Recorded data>
--------------------------------

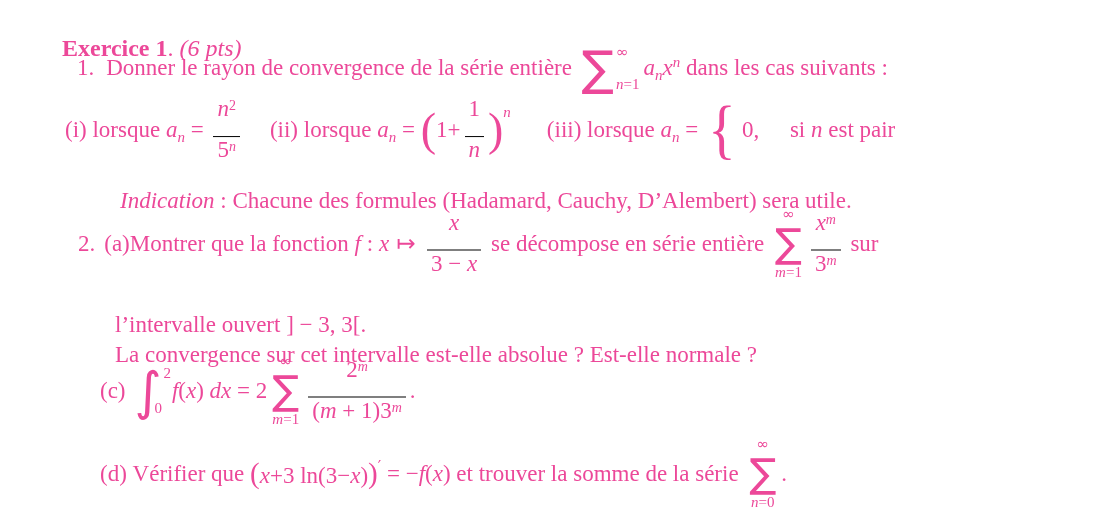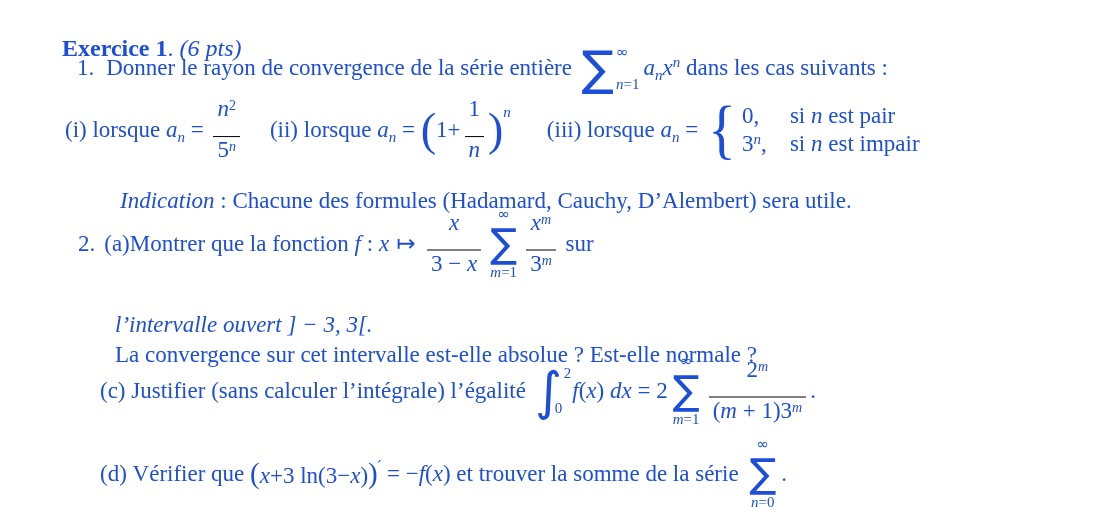"Exercice 1. (6 pts)" .doc { color: #1d4ed8 -> #ec4899 }
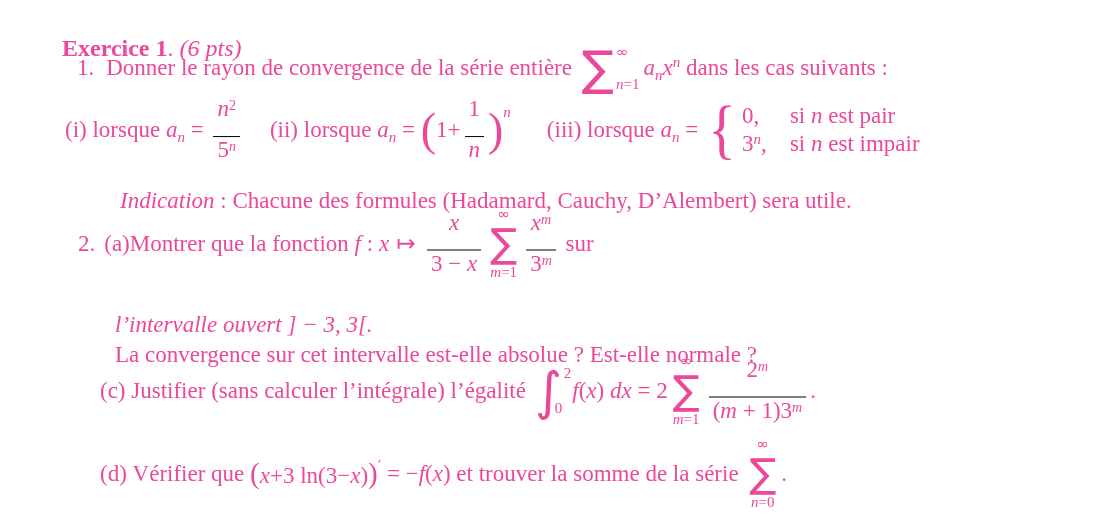"3n," span.crow { html: <span> <span><span>3</span><span>n</span><span>,</span></span> <span><span>si </span><span>n</span><span> est impair</span></span> </span> -> none }
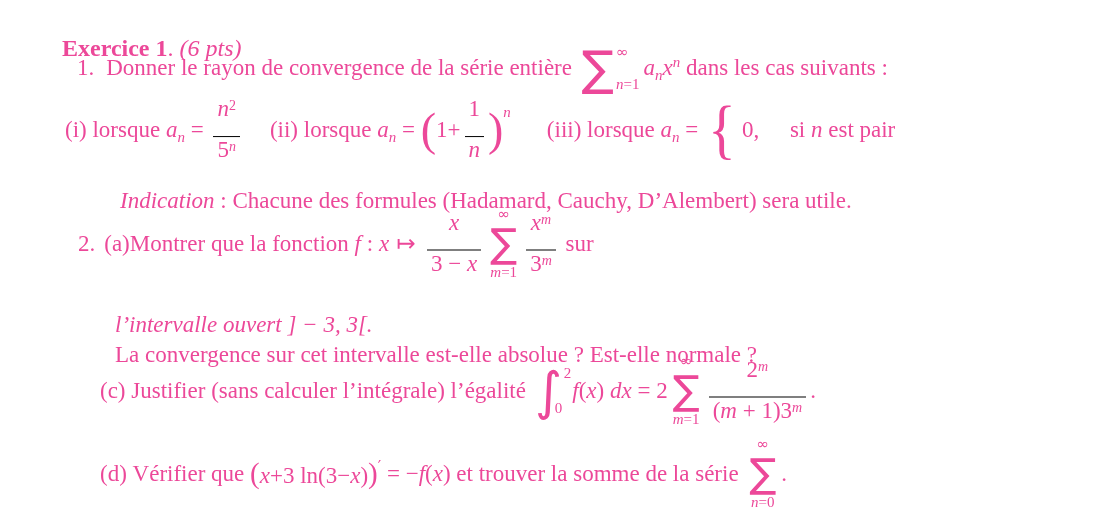"se décompose en série entière" span { html: none -> <span> se décompose en série entière </span> }
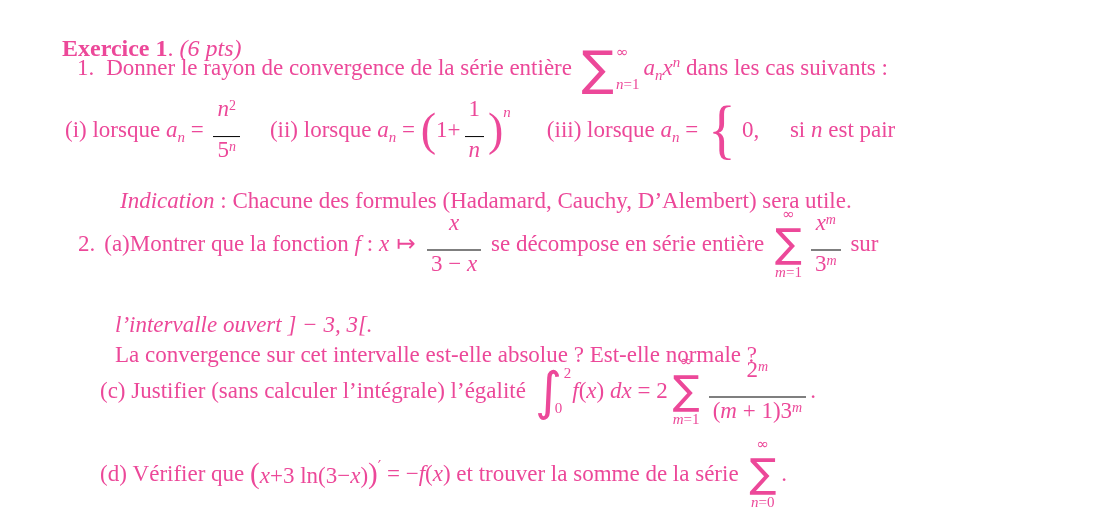"l’intervalle ouvert ] − 3," div.tline { font-style: italic -> none }
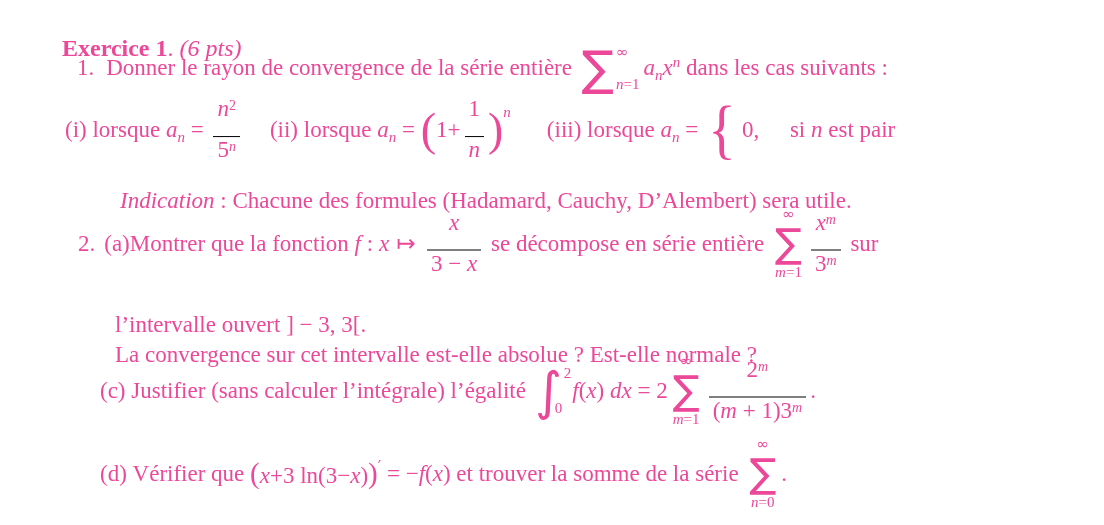"Justifier (sans calculer l’intégrale)" span { html: <span>Justifier (sans calculer l’intégrale) l’égalité </span> -> none }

--------------------------------

Pictures stay out. Return exactly the lines from the one with "html: none ->" through the last line of the data.

Completed task>
"se décompose en série entière" span { html: none -> <span> se décompose en série entière </span> }
"l’intervalle ouvert ] − 3," div.tline { font-style: italic -> none }
"Justifier (sans calculer l’intégrale)" span { html: <span>Justifier (sans calculer l’intégrale) l’égalité </span> -> none }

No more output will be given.